Au-delà de déverrouiller son smartphone ou son ordinateur, la reconnaissance faciale pourrait s’avérer bien plus utile qu’il n’y parait. Combinée à une intelligence artificielle, celle-ci permettrait d’aider à détecter des maladies sur le visage de patients.

Présentes dans notre quotidien, les nouvelles technologies peuvent paraître sous-exploitées. Pourtant, ces innovations sont pour la plupart développées en laboratoire scientifique ou, en tout cas, étudiées par des chercheurs compétents. Certains tentent même de les combiner afin d’exploiter au maximum leurs bienfaits.

C’est ainsi que la société FDNA s’est penchée sur l’association d’une intelligence artificielle à la reconnaissance faciale. Dans son étude, dont les résultats ont été publiés dans la revue médicale Nature Medecine, la société indique avoir mis au point un outil capable de dépister des maladies génétiques de manière non invasive. Cet outil, le DeepGestalt, combine la reconnaissance faciale à un algorithme d’apprentissage automatique.

Pour mettre au point son outil, la société s’est penchée sur une base de données de plus de 17.000 clichés de patients. Un exercice qui a permis d’entraîner l’intelligence artificielle à détecter plus de 200 syndromes. Ainsi, elle est capable de repérer des signes de maladies génétiques sur le visage des patients.

Crédit : FDNA

DeepGestalt se rapproche davantage d’une aide pour le corps médical qu’un vrai diagnosticien puisque l’intelligence artificielle n’est pas capable de poser un diagnostic précis. En effet, en analysant le visage d’un patient, l’AI repère les potentiels syndromes de maladies qu’elle liste. Au docteur, ensuite, de poser un diagnostic.

Sur les tests menés par la société FDNA, l’outil a donné de très bons résultats, notamment pour déceler des syndromes de la maladie de Cornelia de Lande ou d’Angelman. L’analyse de DeepGestalt s’est avérée correcte à 90%, soit plus que les 70% de diagnostics corrects effectués par des spécialistes.
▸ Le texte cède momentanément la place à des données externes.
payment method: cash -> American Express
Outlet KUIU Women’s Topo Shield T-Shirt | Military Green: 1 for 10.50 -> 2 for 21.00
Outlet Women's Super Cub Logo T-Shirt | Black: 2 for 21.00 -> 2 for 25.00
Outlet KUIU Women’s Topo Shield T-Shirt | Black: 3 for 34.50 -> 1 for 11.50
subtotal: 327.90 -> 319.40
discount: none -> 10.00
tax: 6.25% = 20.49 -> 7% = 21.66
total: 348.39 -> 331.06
Ce n’est évidemment pas la première fois que les technologies de reconnaissance faciale et d’intelligence artificielle sont utilisées dans un contexte médical. La combinaison est déjà utilisée pour observer précisément la progression d’une maladie ou l’apparition de nouveaux symptômes.

Ce genre d’outil pourrait permettre de faciliter et d’accélérer le processus de diagnostic de maladies extrêmement rares. Le traitement adéquat pourra dès lors être plus rapidement transmis aux patients.